Wakil Ketua Komisi II DPR Zulfikar Arse Sadikin menguatkan pendapat Rifqi. Politikus Partai Golkar ini menjelaskan, sebelum mencabut moratorium pemekaran daerah, pemerintahan Prabowo Subianto harus lebih dulu menerbitkan peraturan pemerintah tentang penataan daerah dan desain besar penataan daerah.

"Sembari menunggu peraturan pemerintah tersebut, ada baiknya pemekaran daerah dievaluasi agar makin tepat kita menata daerah otonomi ini," ucap Zulfikar.

Wakil Menteri Dalam Negeri Bima Arya Sugiarto mengatakan kementeriannya akan segera membahas rancangan peraturan pemerintah yang dimaksudkan Komisi II DPR tersebut. Di samping itu, Bima mengakui banyak daerah yang memenuhi syarat pemekaran wilayah. Namun pemerintah perlu mengkajinya secara matang agar tidak membebani Anggaran Pendapatan dan Belanja Negara.

"Kami masih memerlukan pengkajian dan berkoordinasi dengan Kementerian Keuangan karena alokasi APBN-nya harus disetujui," tuturnya.

Forum Koordinasi Nasional Percepatan Pembentukan Daerah Otonomi Baru (Forkornas PP DOB)—lembaga non-pemerintah yang dibentuk masyarakat pro-pemekaran wilayah—mendorong pemerintah mencabut moratorium pemekaran daerah.
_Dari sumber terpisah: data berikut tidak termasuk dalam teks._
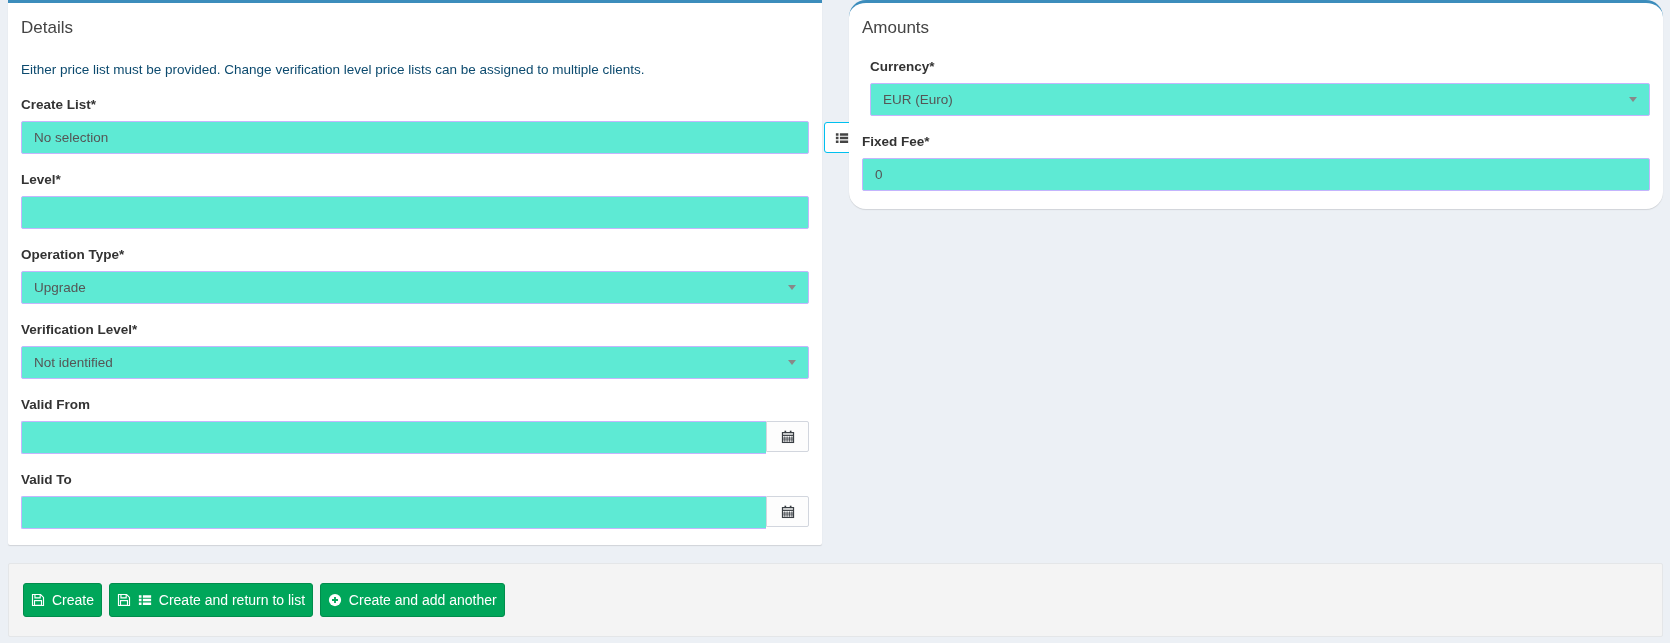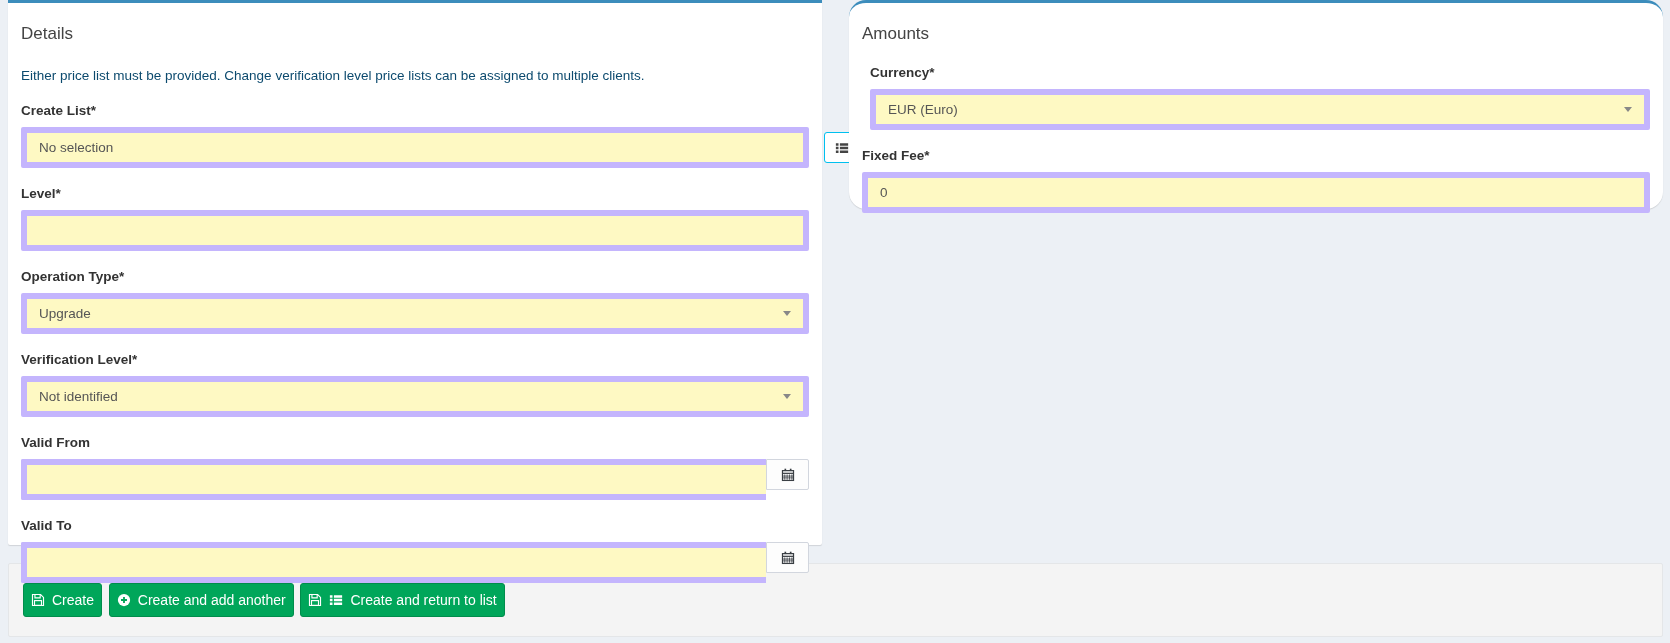--- a/index.html
+++ b/index.html
@@ -11,36 +11,36 @@
     color: #555;
   }
   .wrap { padding: 0 7px 0 8px; }
   .cols { display: flex; gap: 27px; align-items: flex-start; }
 
   .panel {
     background: #fff;
     border-top: 3px solid #3c8dbc;
     border-radius: 0 0 2px 2px;
     box-shadow: 0 1px 1px rgba(0,0,0,0.12);
-    padding: 21px 13px 0 13px;
+    padding: 15px 13px 0 13px;
   }
   .panel-details { width: 814px; height: 545px; }
   .panel-amounts { flex: 1; height: 209px; border-radius: 17px; }
 
   .panel-title { font-size: 17px; font-weight: 400; color: #444; line-height: 20px; }
   .help-text { margin-top: 23px; color: #0c4a6e; line-height: 1.35; }
 
   .form-group { margin-top: 18px; }
   .form-group > label {
     display: block; font-weight: 700; color: #333;
     font-size: 13.5px; line-height: 16px; margin-bottom: 8px;
   }
 
   .control {
-    height: 41px; border: 6px solid #c4b5fd; background: #fef9c3;
+    height: 33px; border: 1px solid #c4b5fd; background: #5eead4;
     color: #555; font-size: 13.5px; border-radius: 2px;
   }
   input.control { width: 100%; padding: 0 12px; outline: none; font-family: inherit; }
   .select {
     width: 100%; display: flex; align-items: center; justify-content: space-between;
     padding: 0 12px; cursor: pointer;
   }
   .caret {
     width: 0; height: 0; flex: 0 0 auto;
     border-left: 4px solid transparent; border-right: 4px solid transparent;
@@ -212,37 +212,37 @@
           <path d="M1.7 1.7H11L14.3 5v9.3H1.7z"></path>
           <path d="M4.5 1.9v3.7h6V1.9"></path>
           <rect x="4" y="8.7" width="8" height="5.4"></rect>
         </svg>
       </span>
       <span>Create</span>
     </button>
 
     <button class="btn-green">
       <span class="icon">
-        <svg viewBox="0 0 16 16">
-            <circle cx="8" cy="8" r="7" fill="#fff"></circle>
-            <path d="M8 4.6v6.8M4.6 8h6.8" stroke="#00a65a" stroke-width="2.1" fill="none"></path>
-          </svg>
-      </span>
-      <span>Create and add another</span>
-    </button>
-
-    <button class="btn-green">
-      <span class="icon">
         <svg viewBox="0 0 16 16" fill="none" stroke="#fff" stroke-width="1.3">
           <path d="M1.7 1.7H11L14.3 5v9.3H1.7z"></path>
           <path d="M4.5 1.9v3.7h6V1.9"></path>
           <rect x="4" y="8.7" width="8" height="5.4"></rect>
         </svg>
       </span>
       <span class="icon">
         <svg viewBox="0 0 16 16">
             <path fill="#fff" d="M1 2.6h3v2.8H1zM5.6 2.6H15v2.8H5.6zM1 6.7h3v2.8H1zM5.6 6.7H15v2.8H5.6zM1 10.8h3v2.8H1zM5.6 10.8H15v2.8H5.6z"></path>
           </svg>
       </span>
       <span>Create and return to list</span>
     </button>
+
+    <button class="btn-green">
+      <span class="icon">
+        <svg viewBox="0 0 16 16">
+            <circle cx="8" cy="8" r="7" fill="#fff"></circle>
+            <path d="M8 4.6v6.8M4.6 8h6.8" stroke="#00a65a" stroke-width="2.1" fill="none"></path>
+          </svg>
+      </span>
+      <span>Create and add another</span>
+    </button>
   </div>
 </div>
 
 </body></html>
Ketua Umum Forkornas PP DOB Syaiful Huda mengatakan fakta dan kondisi di lapanganlah yang membuat pemekaran wilayah tidak bisa dihindari.

"Karena itu, kami mendorong pembukaan moratorium terbatas," ujar Syaiful, Ahad, 22 Desember 2024. Dalam moratorium terbatas tersebut, kata dia, pemerintah akan mengkaji dan menganalisis wilayah yang perlu dimekarkan.

Pakar otonomi daerah, Djohermansyah Djohan, mengatakan pemerintah memang membutuhkan peraturan pemerintah sebagai aturan teknis Undang-Undang Pemerintahan Daerah. Selain itu, mantan Direktur Jenderal Otonomi Daerah Kementerian Dalam Negeri ini menyatakan sejumlah wilayah memang membutuhkan status DOB, tapi jumlahnya tidak sebanyak usulan saat ini.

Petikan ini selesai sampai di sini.